Несмотря на все подколки в адрес Розенберга.
Как он сказал? «В одной лодке»?! Да не то слово!
В одной, можно сказать, субмарине…
…Глава страшного Четвертого управления, потомственный аристократ и холодный, умный жандарм Никита Владимирович Ворчаков решительно поднялся из удобного американского кресла.
Одернул китель.
Протянул руку невысокому, плотному грузину, прячущему рыбьи глаза за круглыми старомодными очками.
– Благодарю вас, Лаврентий Павлович. Принимается.
Глава 5
…До Кремля Ворчаков решил прогуляться пешком.
Лето в этом году и вправду выдалось необыкновенно жарким, но светлый форменный френч с лазоревыми петлицами госбезопасности почему-то вовсе не тяготил.
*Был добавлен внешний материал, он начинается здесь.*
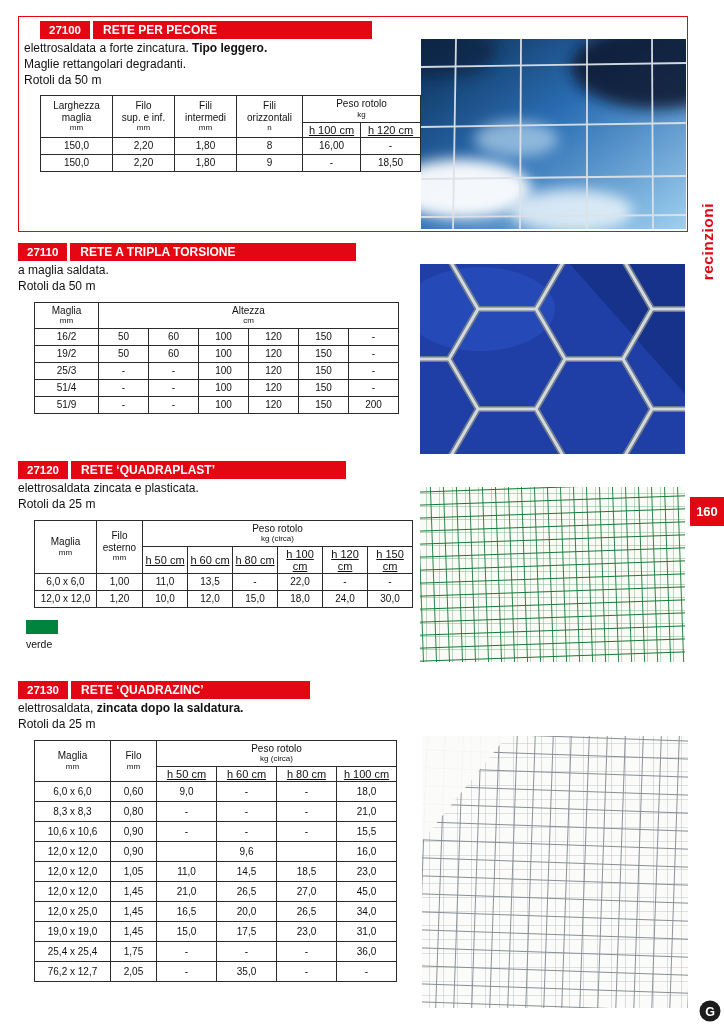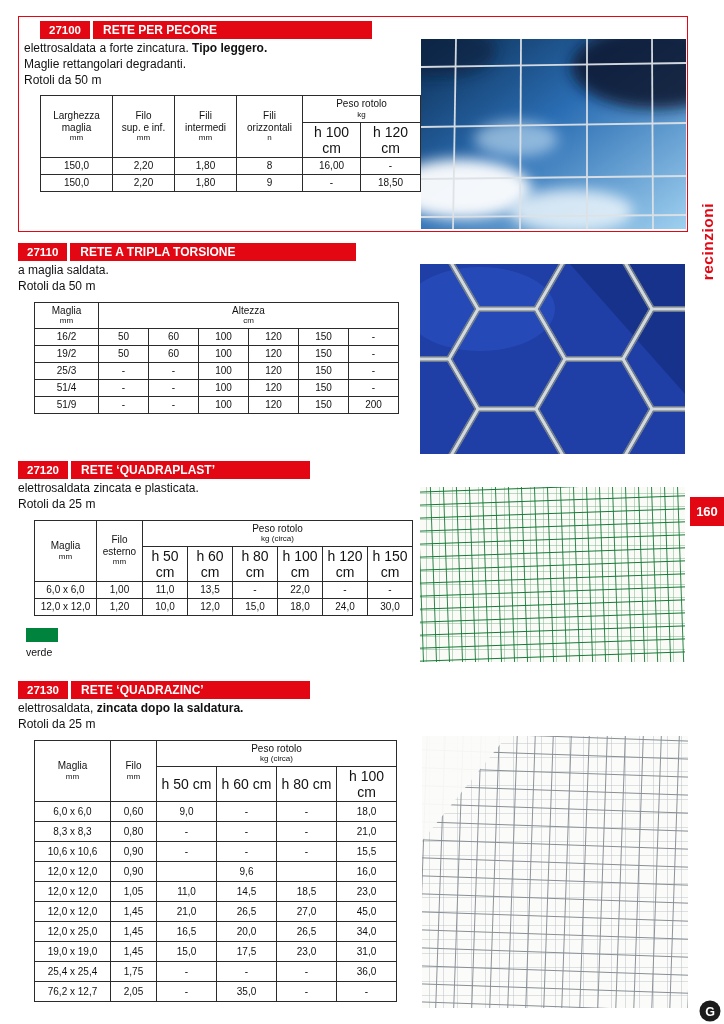--- a/index.html
+++ b/index.html
@@ -20,21 +20,21 @@
 
   .desc { margin-top:2px; font-size:12px; line-height:1.32; width:395px; }
   .desc b { font-weight:bold; }
 
   table { border-collapse:collapse; margin-top:7px; margin-left:16px; background:#fff; }
   th, td { border:1px solid #2b2b2b; text-align:center; vertical-align:middle;
            font-weight:normal; padding:2px 3px; font-size:10px; }
   td { height:17px; }
   .th-label { display:block; white-space:pre-line; font-size:10px; line-height:1.15; }
   .th-unit { display:block; font-size:8px; line-height:1.2; }
-  .h-label { font-size:14px; padding:1px 2px; }
+  .h-label { font-size:11px; padding:1px 2px;text-decoration:underline; }
   .t4 td { height:20px; }
 
   .photo { position:absolute; overflow:hidden; background:#eef2f5; }
   .photo svg { display:block; width:100%; height:100%; }
 
   .swatch-wrap { margin:12px 0 0 8px; }
   .swatch-label { font-size:10.5px; margin-top:0; }
 
   .side-label { position:absolute; top:203px; right:7px; writing-mode:vertical-rl;
                 transform:rotate(180deg); color:#e30613; font-weight:bold; font-size:15.5px;
@@ -260,21 +260,21 @@
             <use href="#hexp" transform="translate(174,145)"></use>
           <use href="#hexp" transform="translate(261,-5)"></use>
             <use href="#hexp" transform="translate(261,95)"></use>
             <use href="#hexp" transform="translate(261,195)"></use>
         </g>
       </svg>
     </div>
   </section>
 
   <section class="section" style="left:18px; top:461px; width:670px;">
-    <div class="sec-header" style="width:292px;border-radius:8px;">
+    <div class="sec-header" style="width:328px;border-radius:8px;">
       <div class="sec-code">27120</div>
       <div class="sec-title">RETE ‘QUADRAPLAST’</div>
     </div>
     <div class="desc">
       <div>elettrosaldata zincata e plasticata.</div>
       <div>Rotoli da 25 m</div>
     </div>
     <table class="t3">
       <colgroup>
           <col style="width:62px">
А легкие платья неспешно прогуливающихся москвичек с вошедшими не так давно в моду открытыми плечами, как у сарафанов, так радовали глаз, что он, взглянув на часы, решил не торопиться и не спеша перекурить на лавочке у Василия Блаженного.
Посидеть. Подумать. Осмотреться.
Посмотреть было на что, даже помимо голоногих и голоплечих барышень, к которым холостой красавец Ворчаков был, разумеется, неравнодушен.
Оттого так долго и не женился.
Не понимал, как можно променять такое прекрасное разнообразие на одну, пусть даже самую дорогую и обожаемую.
К тому же здравый смысл и наблюдательность профессионального юриста подсказывали, что любое нежное создание с течением времени рискует превратиться в совершеннейшую корову.
А разводов ни Церковь, ни – почему-то – Канцлер, не одобряли.
…А барышни между тем даже не смотрели сейчас в сторону молодого красавца-жандарма: в древнюю брусчатку Красной площади вбивал твердый шаг, репетирующий скорый парадный проход, Первый Гвардейский Ясский полк, «черномундирники», краса и гордость Русской Имперской армии, элита элит.
Ворчаков невольно поморщился.
Это – прошлое, напомнил он себе.
Прекрасное, благородное прошлое.
Прошлое, презирающее тех, кто кланялся пулям.
Прошлое, готовое скорее умереть, чем победить.
«Добровольчество – добрая воля к смерти».
В Новой России подобная прыщавая романтика должна быть безжалостно уничтожена. Новая Империя должна не красиво умирать, а побеждать, красиво умирают пусть другие.
Ее враги.
Генеральный директор Четвертого главного управления не любил ни декадентское мужество Гумилева, ни манерность бежавшей от него в Париж прежней супруги Горенко, ни тем более истеричность стремительно входящей в моду шизофренички Цветаевой.
«Белый стан – белый стон».
Или как там?
Тьфу…
…Хорошо еще, поют, сволочи, правильно. То, что нужно.
Мда, так вот и проходит мирская слава…
Вовремя перебежавший под крыло Валентина Петровича генерал-майор Туркул сейчас командует в Туркестане.
И имеет вполне реальные виды на Генеральный штаб.
А сам Старик, настоящий герой тех страшных лет, стал безымянным Объектом № 4, точнее, Врагом Империи № 4.
Сразу после Троцкого, Ленина и Якова Блюмкина.
И содержится под негласным домашним арестом: без жены, без детей, в обществе трех подавших вместе с ним в отставку преданных офицеров, ну и многочисленных бериевских соглядатаев.
Что ж, такова жизнь.
Туркул тоже наверняка приедет на празднование Победы.
Будет забавно понаблюдать встречу старых боевых товарищей.
Ворчаков вздохнул, отщелкнул гильзу докуренной папиросы точно в стоящую неподалеку урну, одернул френч и решительным шагом направился к Боровицким воротам, где предъявил пропуск-вездеход с фотографической карточкой владельца и уверенно проследовал в Большой Кремлевский Дворец, на совещание.